TASK DIRECTIONS: Go through the data and copy every line in which "size" appears.

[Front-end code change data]
....
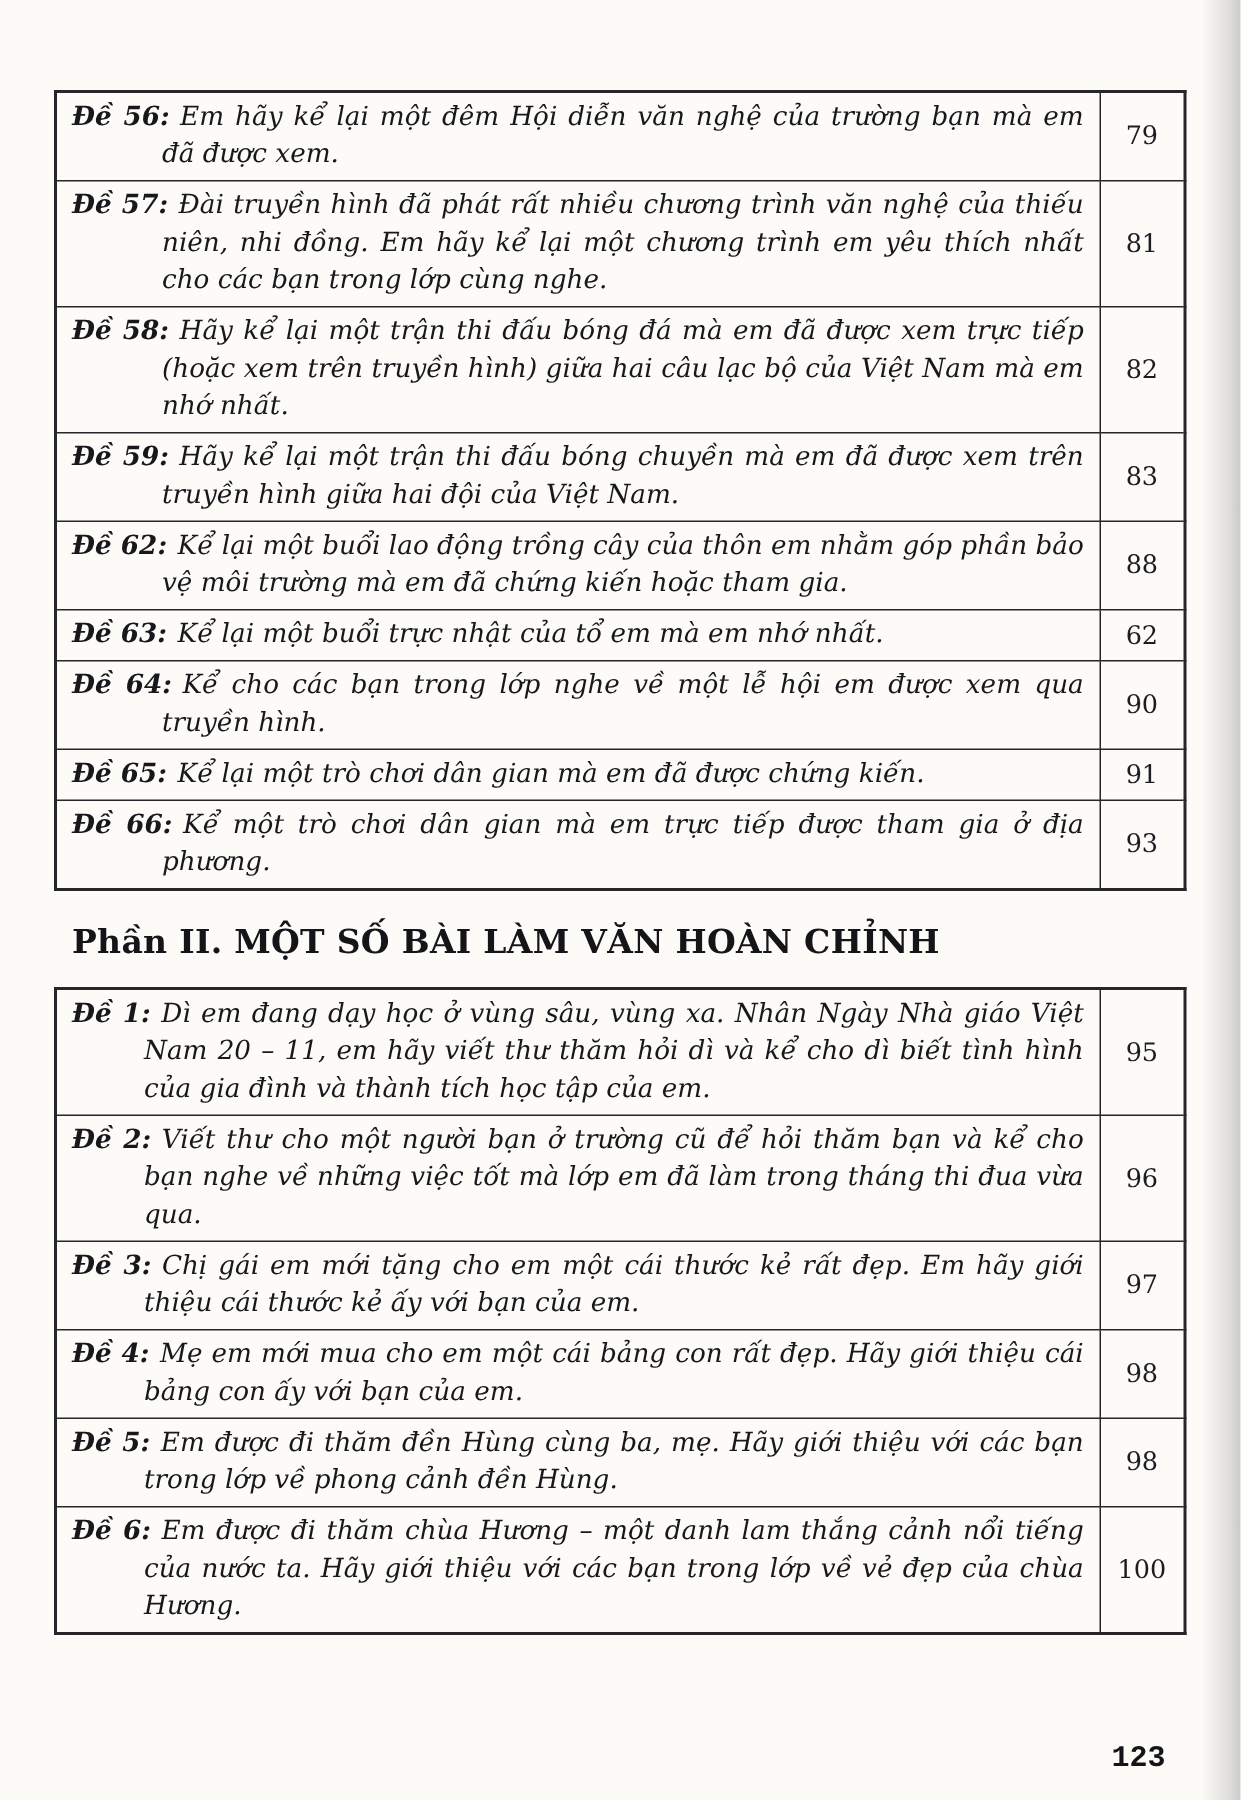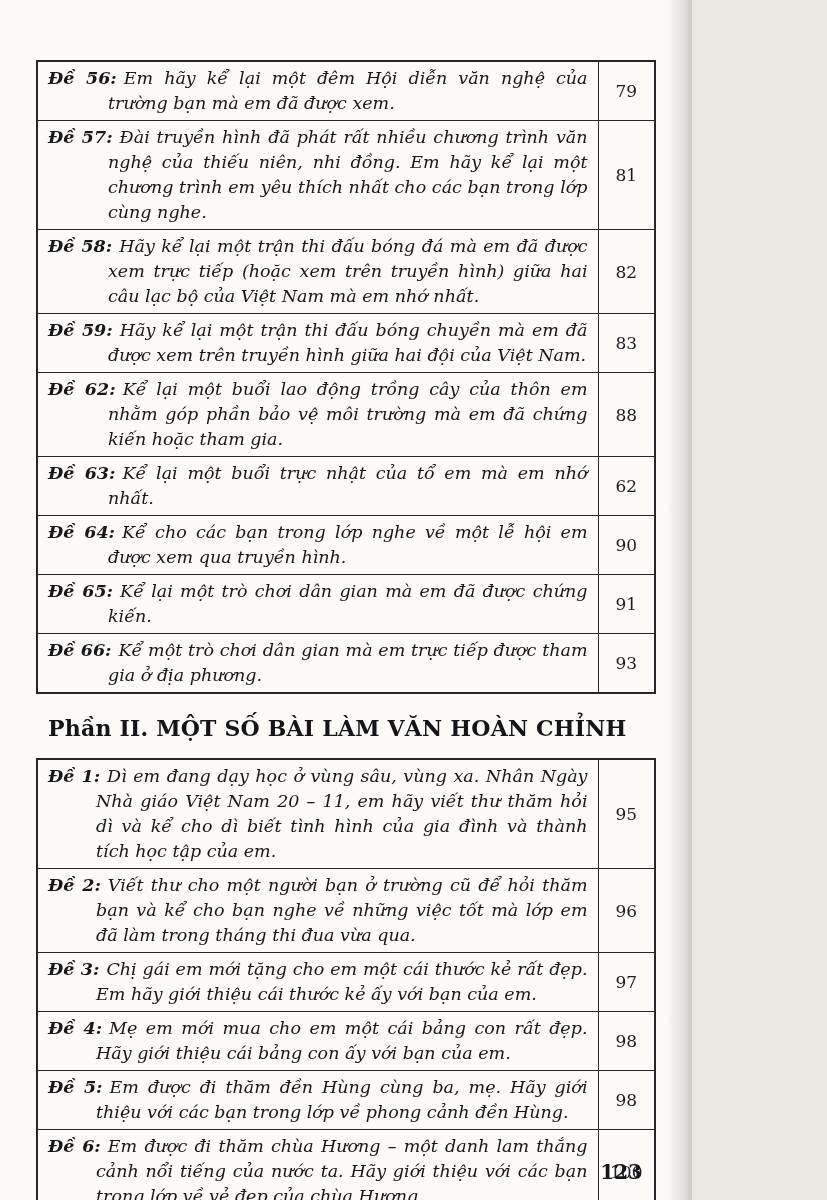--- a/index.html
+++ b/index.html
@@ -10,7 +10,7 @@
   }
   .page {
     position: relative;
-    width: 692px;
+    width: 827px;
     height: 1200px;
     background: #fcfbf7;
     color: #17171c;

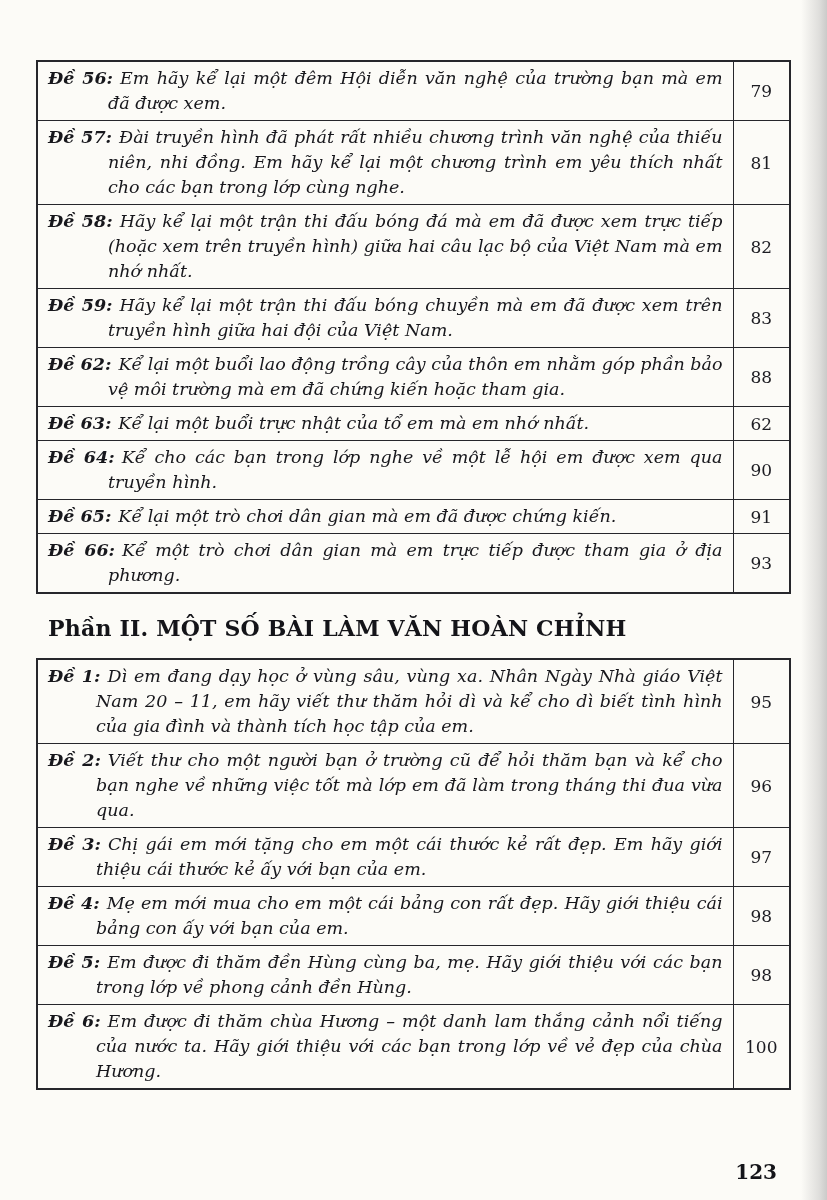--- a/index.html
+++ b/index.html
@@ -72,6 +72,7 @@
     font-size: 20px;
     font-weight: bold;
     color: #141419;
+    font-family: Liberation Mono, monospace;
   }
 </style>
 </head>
....
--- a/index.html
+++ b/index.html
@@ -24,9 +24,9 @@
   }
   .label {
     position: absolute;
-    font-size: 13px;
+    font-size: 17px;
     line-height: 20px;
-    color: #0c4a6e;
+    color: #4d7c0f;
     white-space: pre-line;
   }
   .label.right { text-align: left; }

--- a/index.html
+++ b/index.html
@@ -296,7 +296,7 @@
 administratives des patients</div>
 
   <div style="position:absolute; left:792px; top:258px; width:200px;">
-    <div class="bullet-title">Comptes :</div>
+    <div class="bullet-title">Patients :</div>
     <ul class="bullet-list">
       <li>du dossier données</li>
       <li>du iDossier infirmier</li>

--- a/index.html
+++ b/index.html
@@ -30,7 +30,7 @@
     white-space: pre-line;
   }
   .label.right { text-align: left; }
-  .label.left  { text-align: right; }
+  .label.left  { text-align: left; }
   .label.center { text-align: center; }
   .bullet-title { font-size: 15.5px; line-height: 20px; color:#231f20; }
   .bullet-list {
....
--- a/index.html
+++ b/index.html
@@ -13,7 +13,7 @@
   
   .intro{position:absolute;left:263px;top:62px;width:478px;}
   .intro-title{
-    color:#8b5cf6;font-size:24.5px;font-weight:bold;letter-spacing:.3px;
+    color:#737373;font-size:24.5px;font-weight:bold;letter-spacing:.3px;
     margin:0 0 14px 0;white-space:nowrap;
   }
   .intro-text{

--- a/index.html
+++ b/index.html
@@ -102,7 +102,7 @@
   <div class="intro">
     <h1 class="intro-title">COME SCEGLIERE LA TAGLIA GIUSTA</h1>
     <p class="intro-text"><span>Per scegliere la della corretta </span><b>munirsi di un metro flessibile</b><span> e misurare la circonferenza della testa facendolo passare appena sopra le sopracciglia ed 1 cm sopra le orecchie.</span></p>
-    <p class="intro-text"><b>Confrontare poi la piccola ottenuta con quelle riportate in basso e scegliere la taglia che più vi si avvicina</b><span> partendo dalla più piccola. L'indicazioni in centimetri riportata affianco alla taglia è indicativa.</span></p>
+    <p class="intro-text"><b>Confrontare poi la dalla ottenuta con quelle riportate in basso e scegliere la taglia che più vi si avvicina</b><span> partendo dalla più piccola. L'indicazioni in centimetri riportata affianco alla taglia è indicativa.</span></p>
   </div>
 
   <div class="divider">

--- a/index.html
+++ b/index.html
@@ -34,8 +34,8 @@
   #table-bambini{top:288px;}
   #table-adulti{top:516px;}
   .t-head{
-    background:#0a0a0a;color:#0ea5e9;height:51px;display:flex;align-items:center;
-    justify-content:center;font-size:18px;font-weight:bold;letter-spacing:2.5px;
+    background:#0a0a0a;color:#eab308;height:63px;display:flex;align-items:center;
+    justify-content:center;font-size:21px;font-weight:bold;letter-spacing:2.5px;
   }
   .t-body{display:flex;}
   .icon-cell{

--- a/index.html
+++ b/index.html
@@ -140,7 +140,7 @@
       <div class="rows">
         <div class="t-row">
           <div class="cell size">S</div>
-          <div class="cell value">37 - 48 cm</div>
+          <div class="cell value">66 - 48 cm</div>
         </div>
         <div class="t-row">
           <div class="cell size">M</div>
....
SOLVED EXERCISE:
     font-size: 20px;
-    font-size: 13px;
+    font-size: 17px;
   .bullet-title { font-size: 15.5px; line-height: 20px; color:#231f20; }
-    color:#8b5cf6;font-size:24.5px;font-weight:bold;letter-spacing:.3px;
+    color:#737373;font-size:24.5px;font-weight:bold;letter-spacing:.3px;
-    justify-content:center;font-size:18px;font-weight:bold;letter-spacing:2.5px;
+    justify-content:center;font-size:21px;font-weight:bold;letter-spacing:2.5px;
           <div class="cell size">S</div>
           <div class="cell size">M</div>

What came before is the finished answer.